What is being asked =>
Which lines of the data contain the string "class"? Copy every one of them.

• • • • • • •

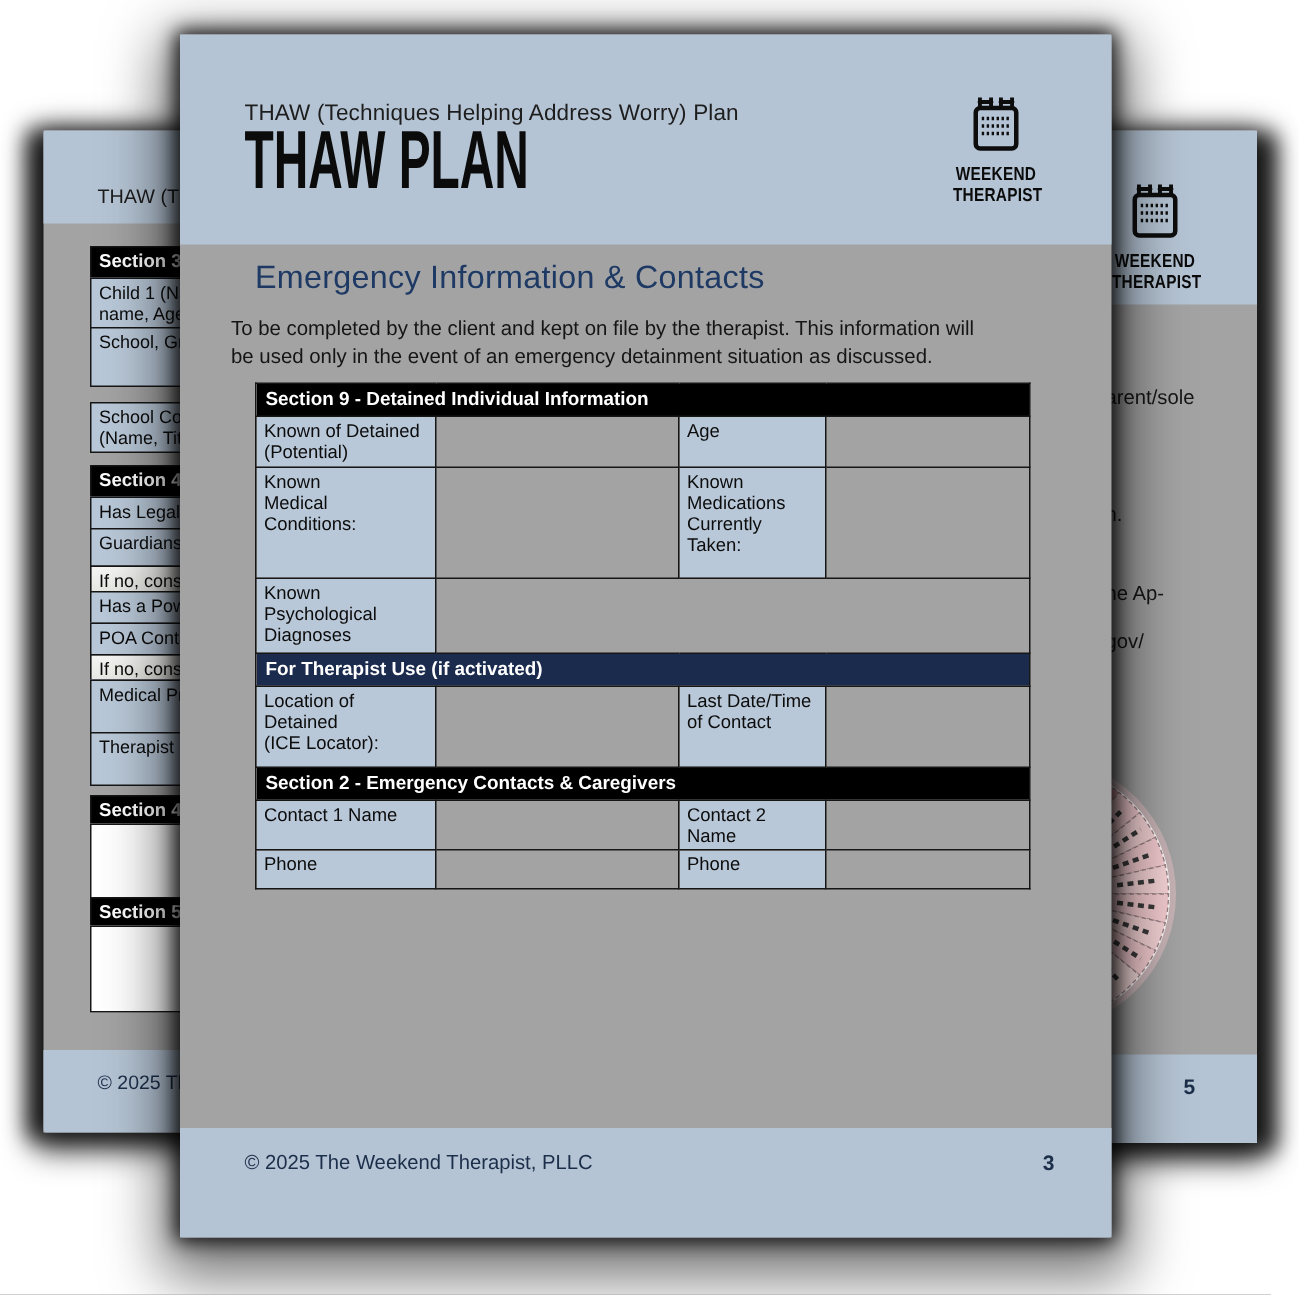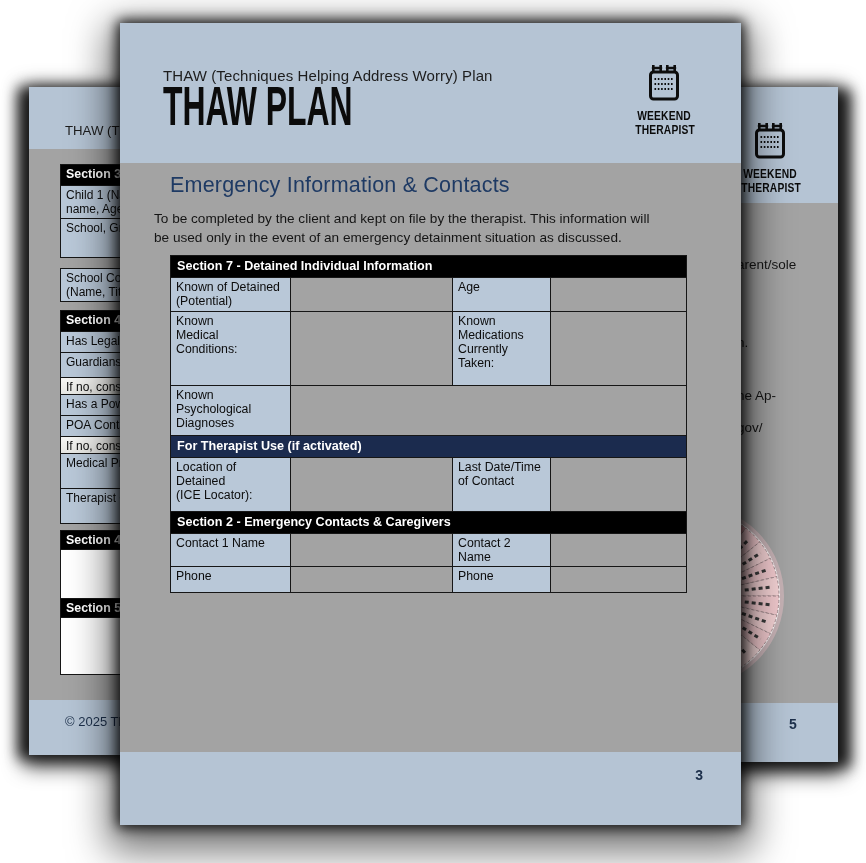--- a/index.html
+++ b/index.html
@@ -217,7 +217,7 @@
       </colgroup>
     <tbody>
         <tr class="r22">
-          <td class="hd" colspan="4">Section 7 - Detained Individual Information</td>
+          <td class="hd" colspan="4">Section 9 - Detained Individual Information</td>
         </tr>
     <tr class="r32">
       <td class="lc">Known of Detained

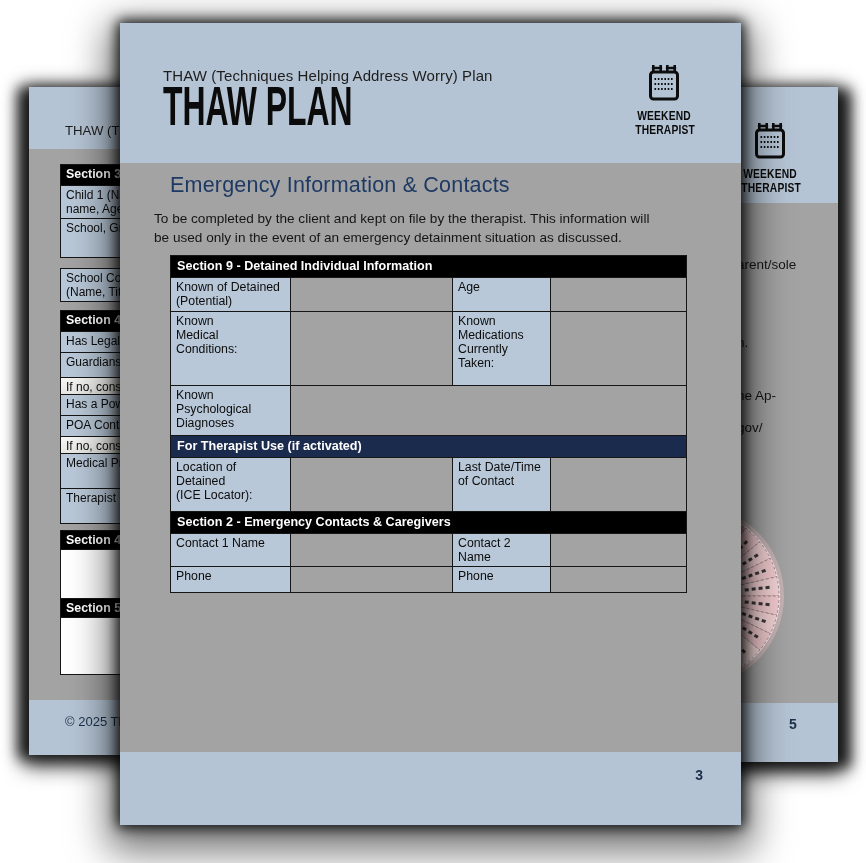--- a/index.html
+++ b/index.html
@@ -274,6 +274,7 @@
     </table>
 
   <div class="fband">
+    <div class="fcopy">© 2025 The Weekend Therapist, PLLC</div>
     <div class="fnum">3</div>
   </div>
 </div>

• • • • • • •

Response to this task =>
         <tr class="r22">
-          <td class="hd" colspan="4">Section 7 - Detained Individual Information</td>
+          <td class="hd" colspan="4">Section 9 - Detained Individual Information</td>
     <tr class="r32">
       <td class="lc">Known of Detained
   <div class="fband">
+    <div class="fcopy">© 2025 The Weekend Therapist, PLLC</div>
     <div class="fnum">3</div>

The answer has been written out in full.